“I now think twice when I look in the mirror.”

Wes Leid remembers the advice Leo K. Bustad, late dean of the College of Veterinary Medicine, offered him when he was hired at Washington State University 22 years ago. “You may not think you teach ethics, but you teach ethics every day of your life in your interactions with others.”

“You need to explore why you believe what you believe,” Leid says, “and get others to explore issues they had not considered before.”

That is what he does. And, according to students in his University Honors class, “Medical Ethics and The Holocaust,” he does it well.

This seminar explores the ethics displayed by medical communities within the countries of the Third Reich. The students analyze how decisions of organized medicine led first to the euthanasia of the physically and mentally impaired, followed by the destruction of those who disagreed with those policies, and finally to the near annihilation of European Jewry.

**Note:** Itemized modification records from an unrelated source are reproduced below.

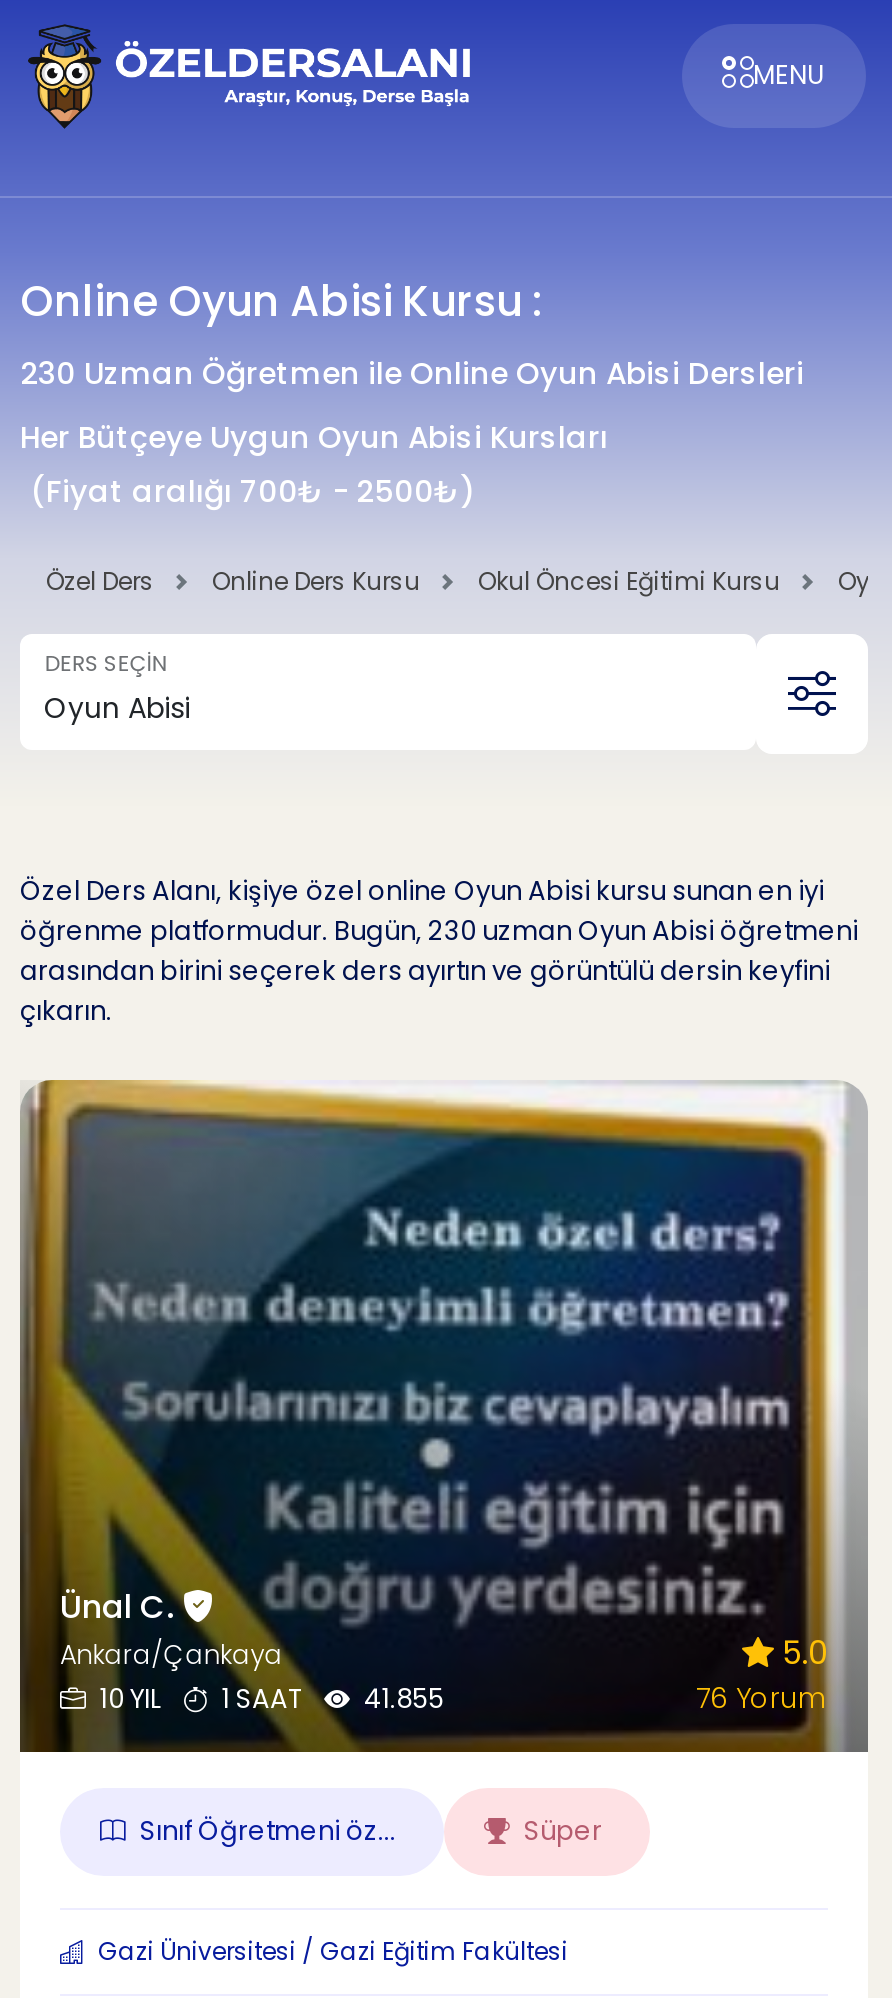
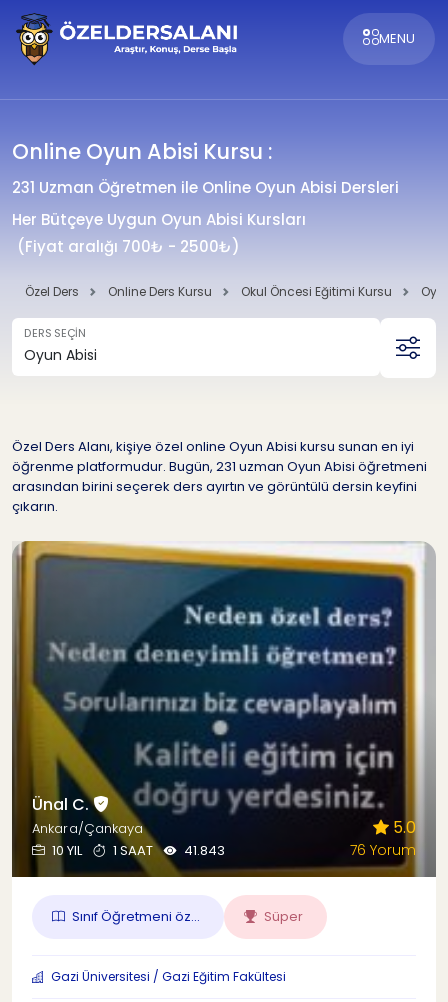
- 230 Uzman Öğretmen ile Online Oyun Abisi Dersleri
+ 231 Uzman Öğretmen ile Online Oyun Abisi Dersleri

- öğrenme platformudur. Bugün, 230 uzman Oyun Abisi öğretmeni
+ öğrenme platformudur. Bugün, 231 uzman Oyun Abisi öğretmeni

- 10 YIL 1 SAAT 41.855
+ 10 YIL 1 SAAT 41.843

Leid and his students explore the concepts of anti-Semitism and racial hygiene, as well as the impact of World War I on the development of Nazi Germany’s medical policies. In examining the role of physicians and other medical personnel in supporting the events that led to the “Final Solution,” he focuses on the ethical choices one makes in addressing such agendas as genocide.

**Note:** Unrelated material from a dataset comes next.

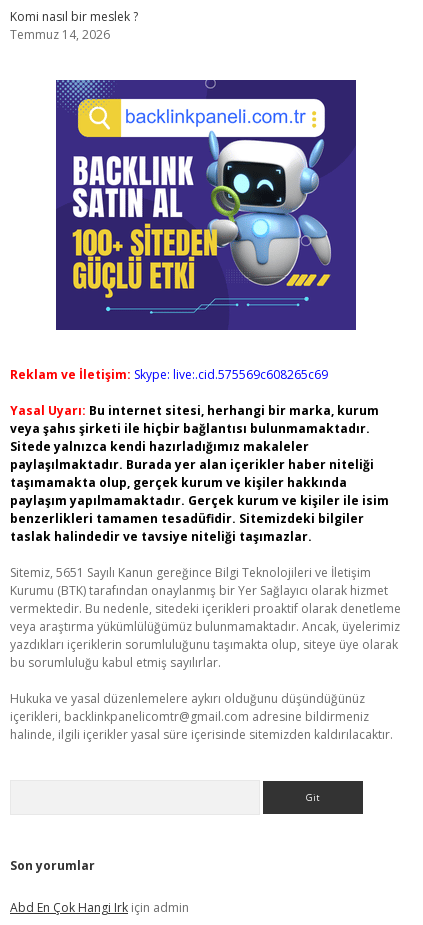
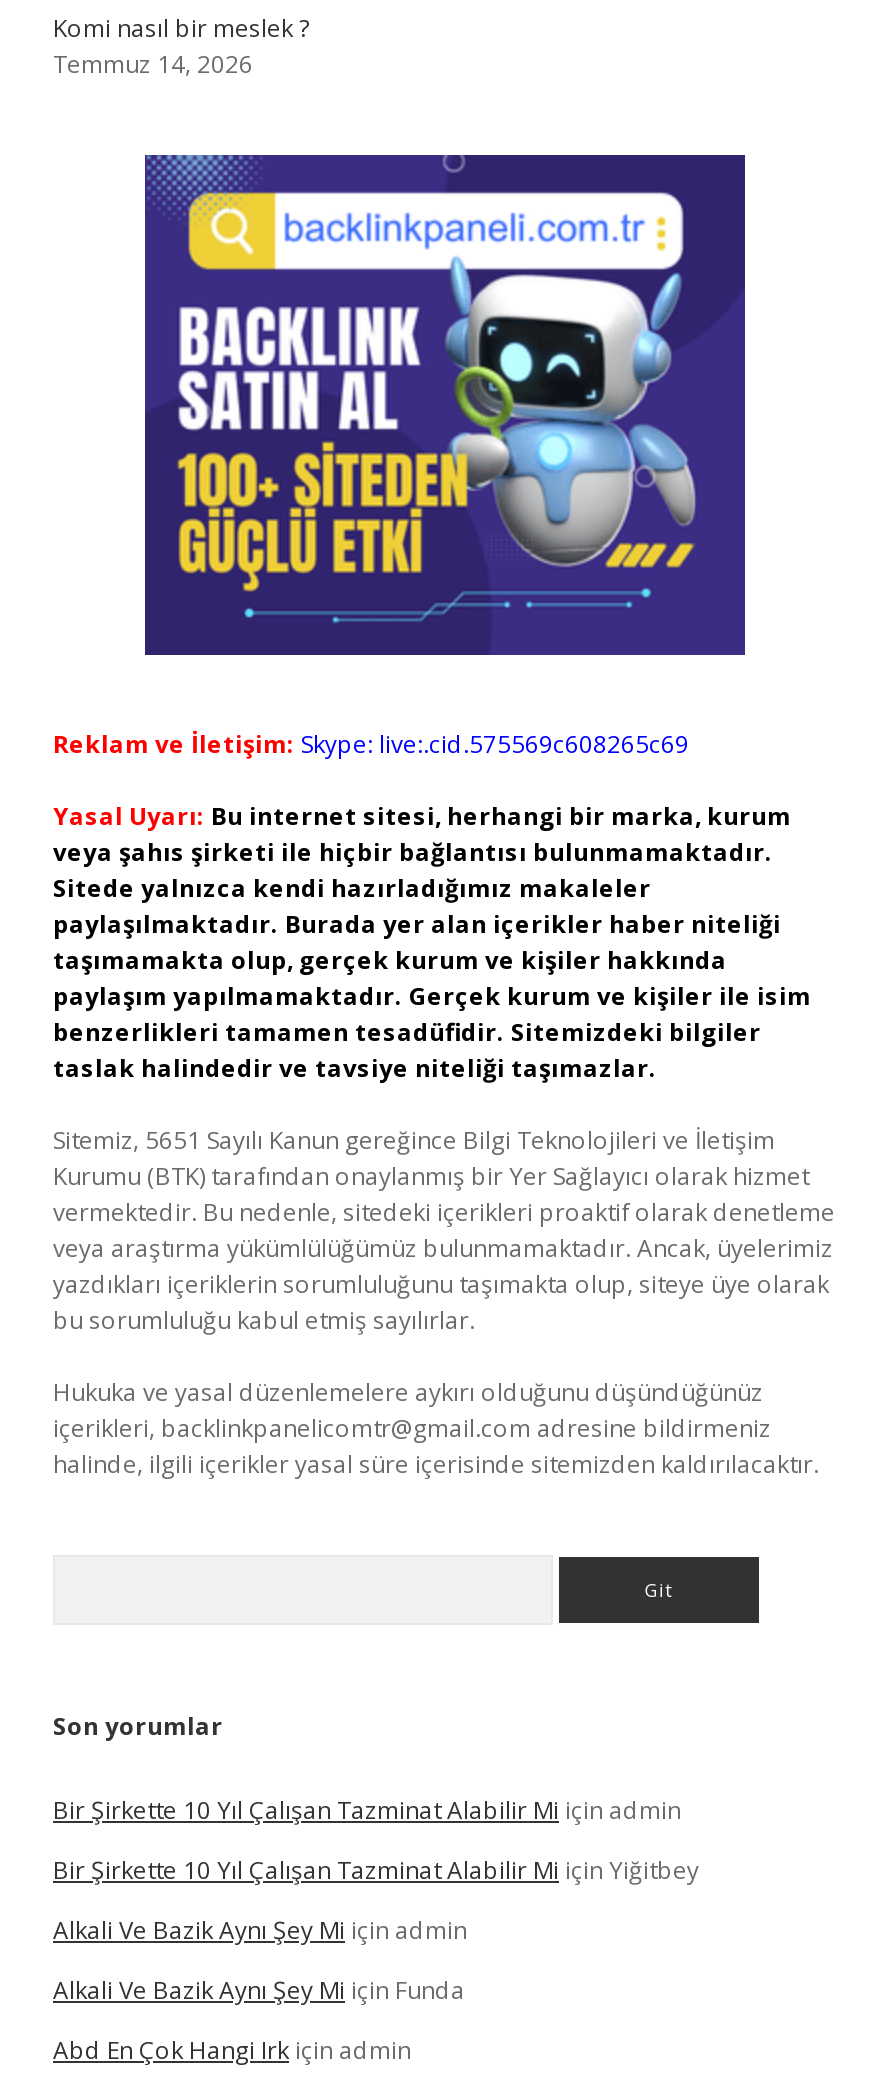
+ Bir Şirkette 10 Yıl Çalışan Tazminat Alabilir Mi için admin
+ Bir Şirkette 10 Yıl Çalışan Tazminat Alabilir Mi için Yiğitbey
+ Alkali Ve Bazik Aynı Şey Mi için admin
+ Alkali Ve Bazik Aynı Şey Mi için Funda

This seminar has been popular with Honors College students. Richard Law, director of the General Education Program for undergraduate students at WSU, coaxed Leid into offering his ethics course to nursing students who needed an advanced General Education elective to graduate. Last fall, Leid drove to Spokane every Thursday evening for 15 weeks to engage six upper-division nursing students in a lively dialogue. Margaret Bruya, professor of nursing, assisted in the course discussions.

Leid, who is Jewish, throws out a question to the nursing students seated around an oval table. They jot it down on a three-by-five-inch card and have five minutes to prepare a response. “Why do you believe this?” At first they are reluctant to speak, but then they open up. They benefit by listening to others, by questioning their peers’ views.

The course is writing intensive—five separate assignments, plus a 10-page final paper. Three books are required reading: The Holocaust by Martin Gilbert, The Origins of Nazi Genocide: From Euthanasia to the Final Solution by Henry Friedlander, and Nurses in Nazi Germany by Bronwyn Rebekah McFarland-Icke. With the historical perspective these books provide, students respond in writing to such questions as, “Is there any instance in which life is unworthy of life?”

Leid wants students to understand what happens “when hate runs wild.” He hopes they will question their motives in everything they do, stand up for what they think is right, participate in important issues in their communities, and write letters to the editor regarding their ethical positions.

From a file drawer, he produces an e-mail message from one of his students. In part, it reads: “I now think twice when I look in the mirror. I like the idea of doing something kind for someone else every day . … Your lessons are thought provoking and life changing . … I know your class will have a lasting impact on me and those that I come in contact with. Thank you.”